Daar kunnen de wijzen van deze wereld met hun verstand niet bij. En wijzen waren er in de oude Griekse wereld. Paulus kende ze. Zij waren wel op zoek naar God, maar met hun verstand dat meende alles te kunnen beredeneren. En de Joden verwachtten dat God zich bekend zou maken in machtige, zichtbare daden. Jezus van Nazaret kon de Messias niet zijn, want Hij had Israël niet verlost van de overheersing. Nee, daar wil het verstand niet aan! Dwaasheid, onzin.
En nu behaagt het God om door de dwaasheid van de verkondiging de mensen te redden.

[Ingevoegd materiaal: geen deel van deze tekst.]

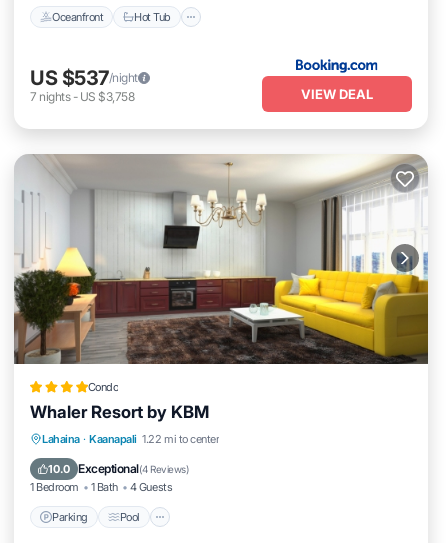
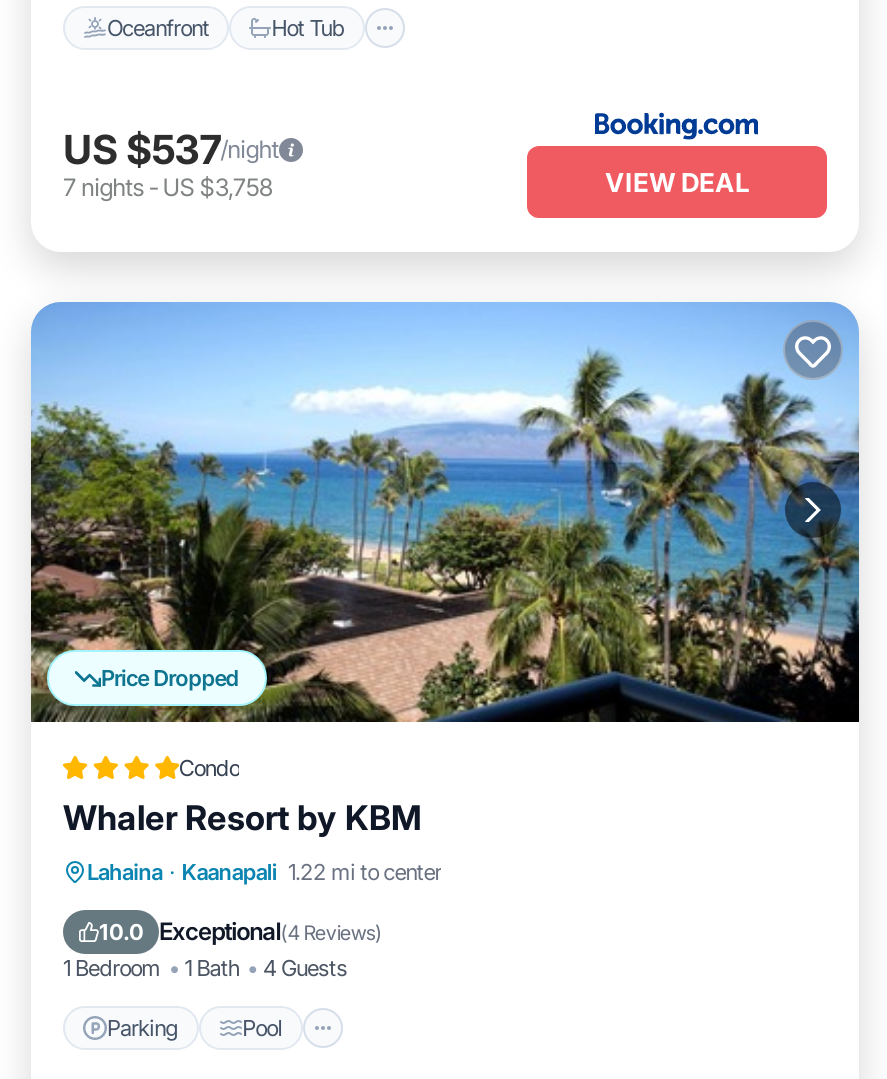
+ Price Dropped

- [image]
+ [image]
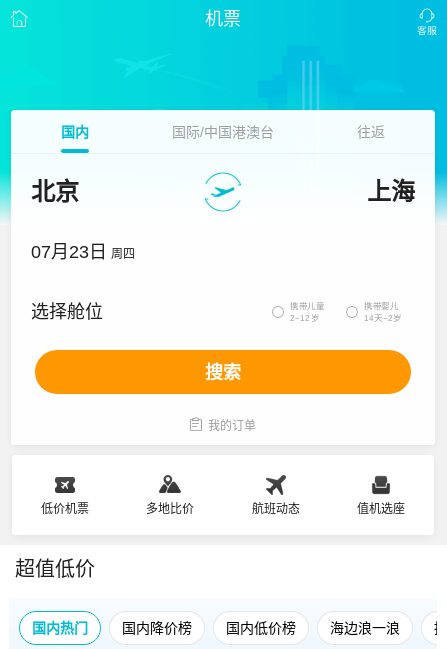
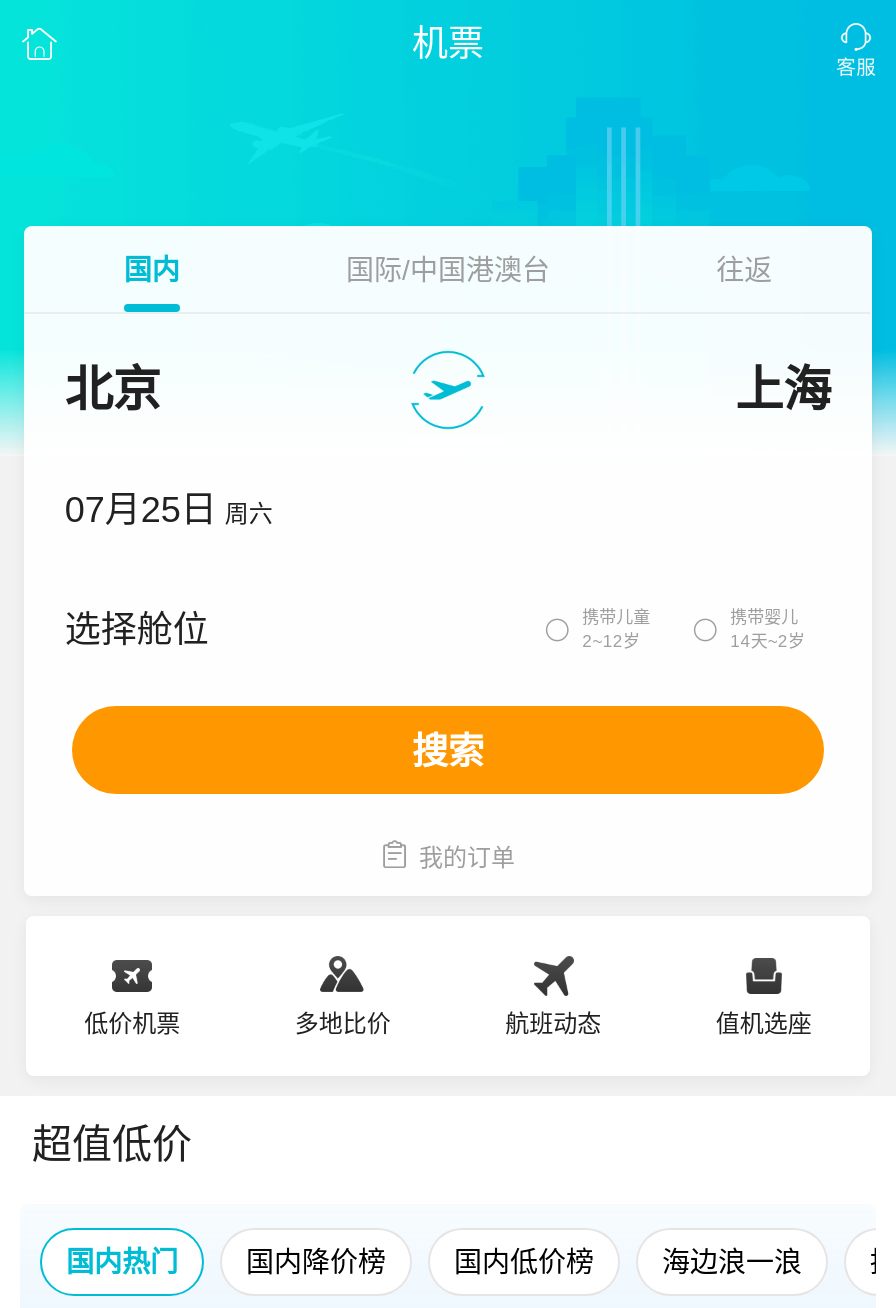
- 07月23日 周四
+ 07月25日 周六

De Joden krijgen geen teken; ze horen alleen van Jezus van Nazaret, die gekruisigd werd. Een anti-teken, want iemand die opgehangen werd was volgens de wet door God vervloekt. Die gekruisigde is voor de Joden een aanstoot. Voor de trotse Grieken is dit verhaal een dwaasheid. Maar voor allen die op de roep tot bekering en geloof zijn ingegaan, Joden en heidenen, is Christus de kracht en de wijsheid van God.
Het schijnbaar dwaze van God blijkt wijzer dan de wijsheid van de mensen. Dit had geen mens kunnen bedenken. En wat de mens als zwakheid ziet – God, die zijn Zoon laat sterven aan het kruis – is in werkelijkheid de kracht van God waardoor wij gered worden.